### [What this task involves]
An exact copy is needed of the lines from the one that contains "text: 2015 ->" through the final line of the data below, with pictures left out.

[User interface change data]
====

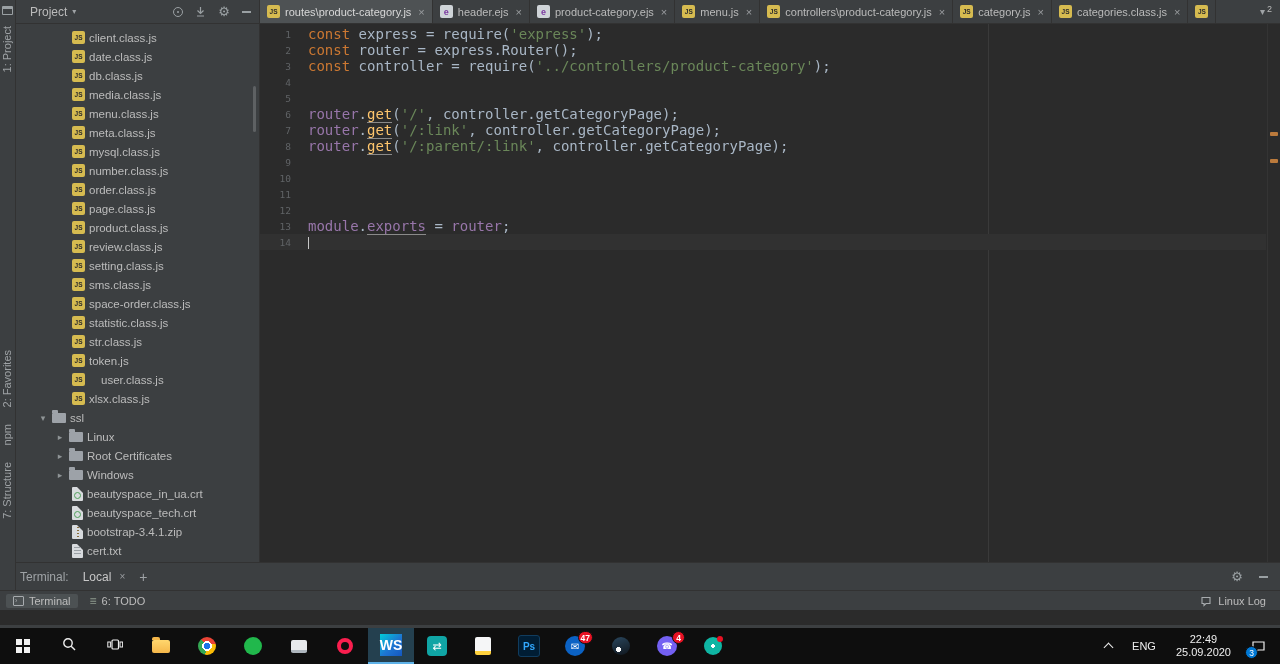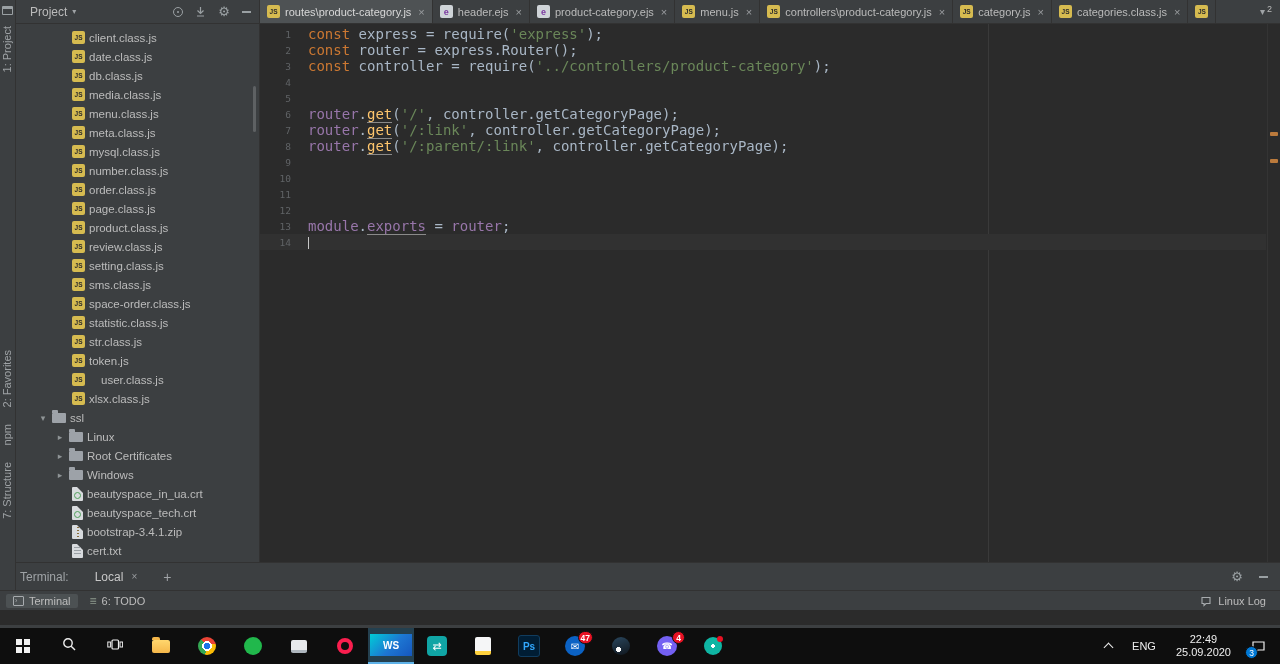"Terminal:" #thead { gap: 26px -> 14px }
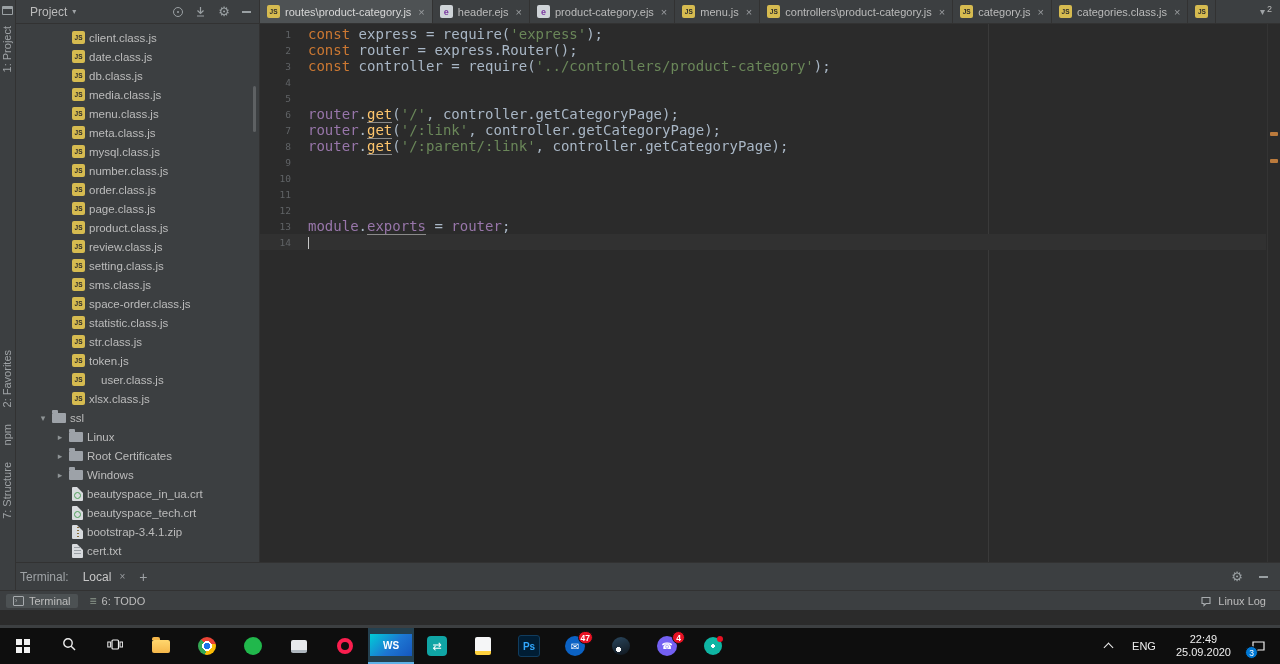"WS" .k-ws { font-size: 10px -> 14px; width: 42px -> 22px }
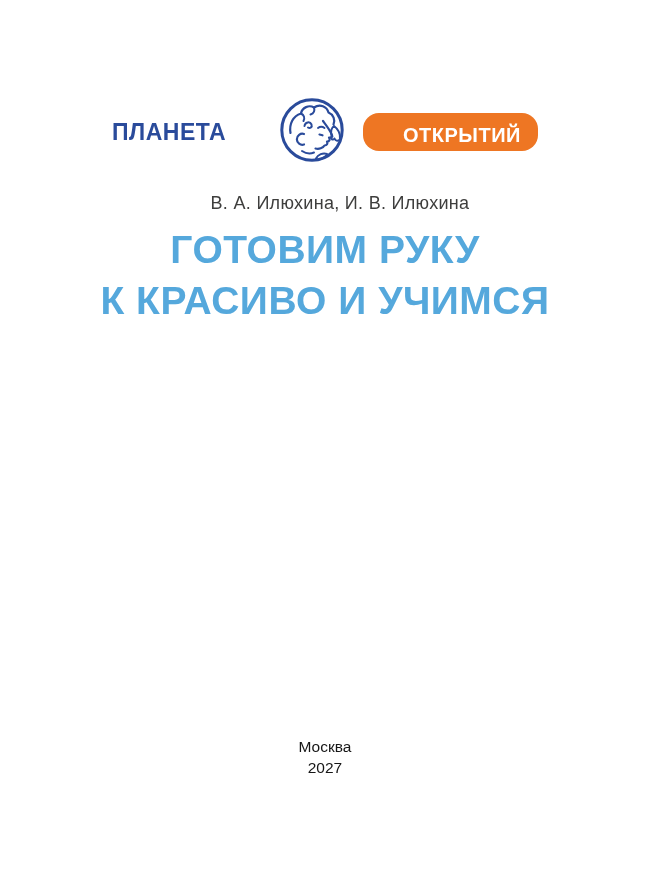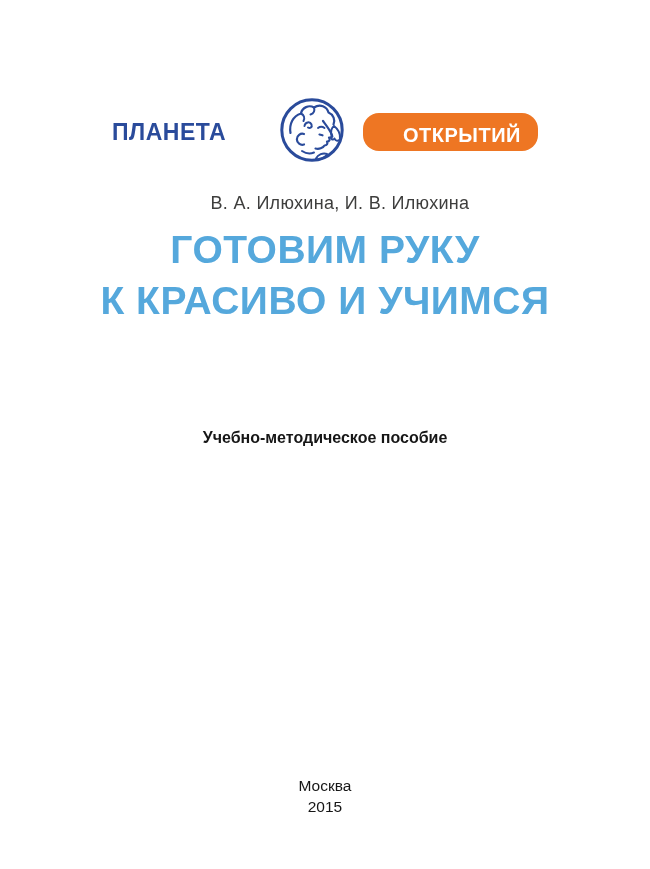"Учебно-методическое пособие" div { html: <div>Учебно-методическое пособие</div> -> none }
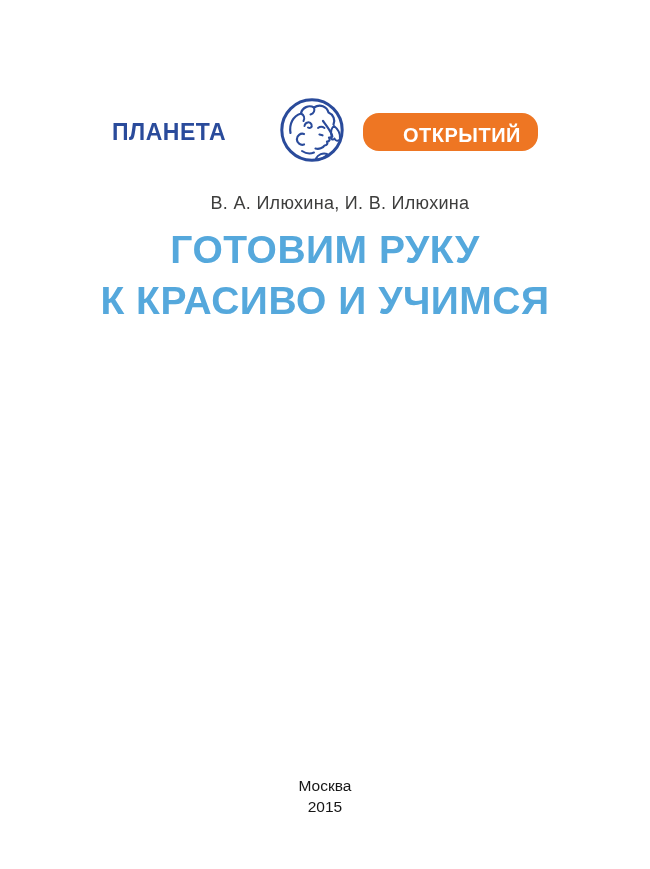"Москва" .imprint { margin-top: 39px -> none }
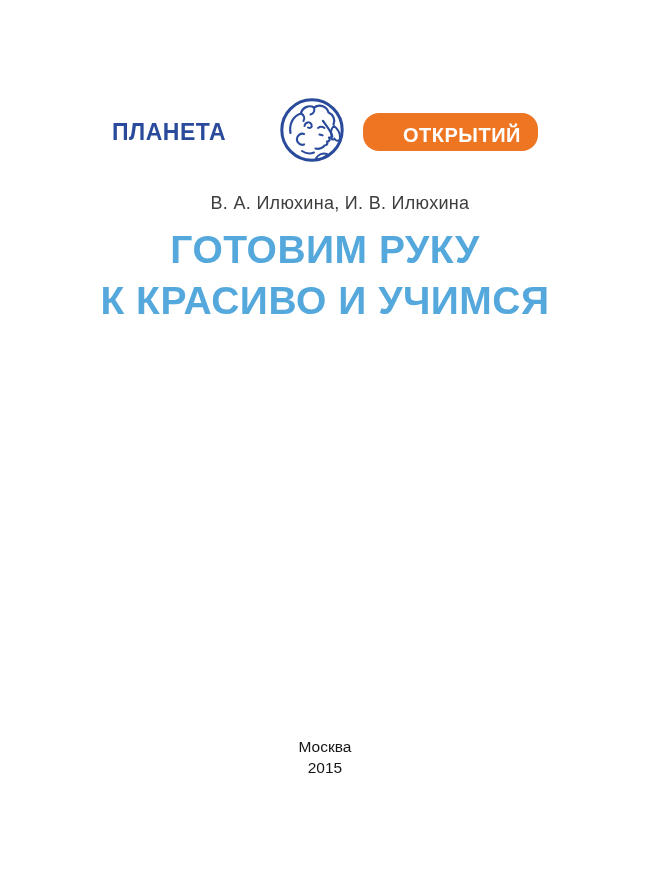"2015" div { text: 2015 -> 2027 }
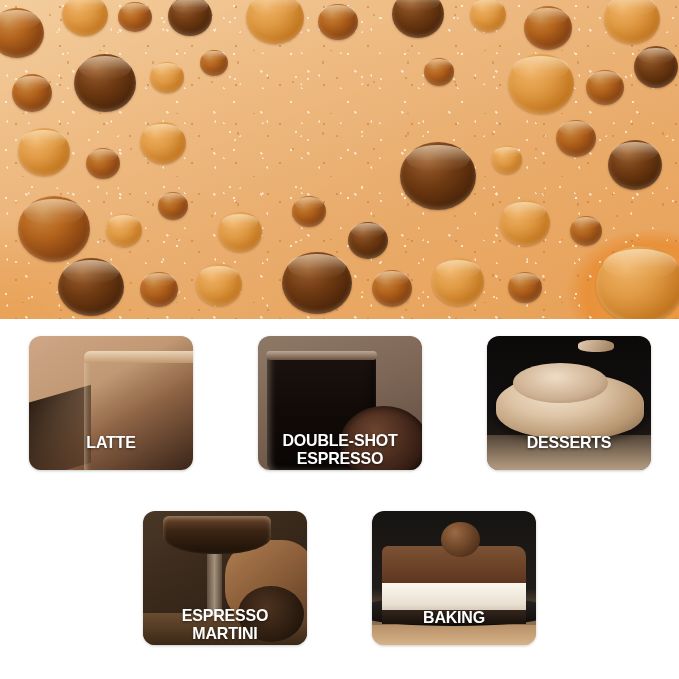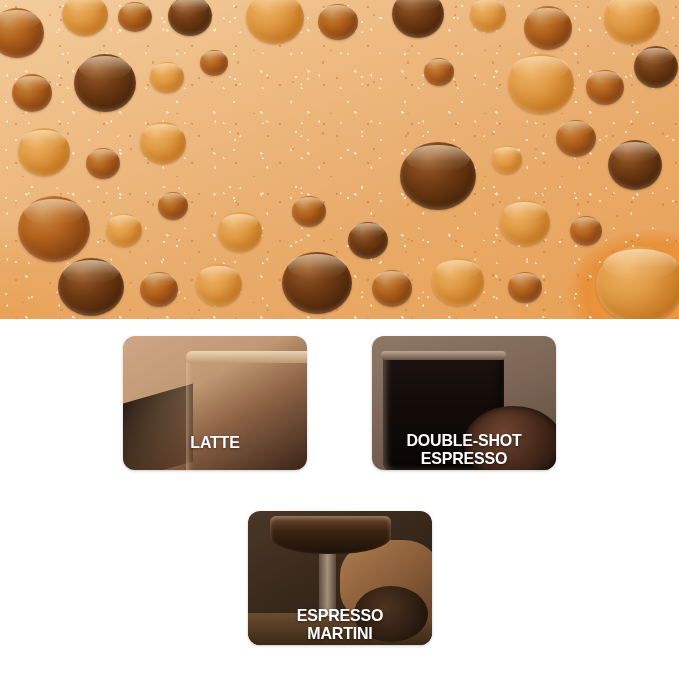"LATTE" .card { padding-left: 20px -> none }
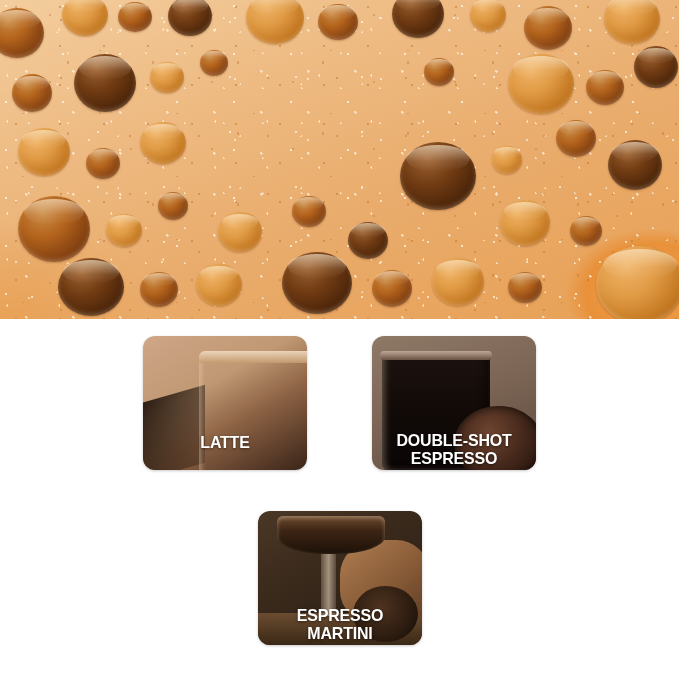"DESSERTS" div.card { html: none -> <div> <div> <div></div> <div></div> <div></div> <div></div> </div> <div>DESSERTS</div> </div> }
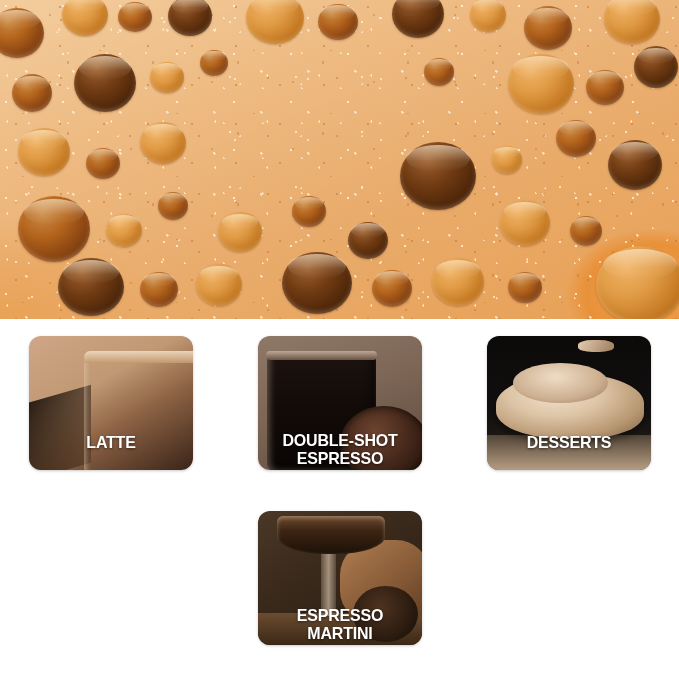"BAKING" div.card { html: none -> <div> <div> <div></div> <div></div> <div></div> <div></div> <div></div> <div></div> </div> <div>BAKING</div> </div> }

====

### [Solved problem]
"2015" div { text: 2015 -> 2027 }
"LATTE" .card { padding-left: 20px -> none }
"DESSERTS" div.card { html: none -> <div> <div> <div></div> <div></div> <div></div> <div></div> </div> <div>DESSERTS</div> </div> }
"BAKING" div.card { html: none -> <div> <div> <div></div> <div></div> <div></div> <div></div> <div></div> <div></div> </div> <div>BAKING</div> </div> }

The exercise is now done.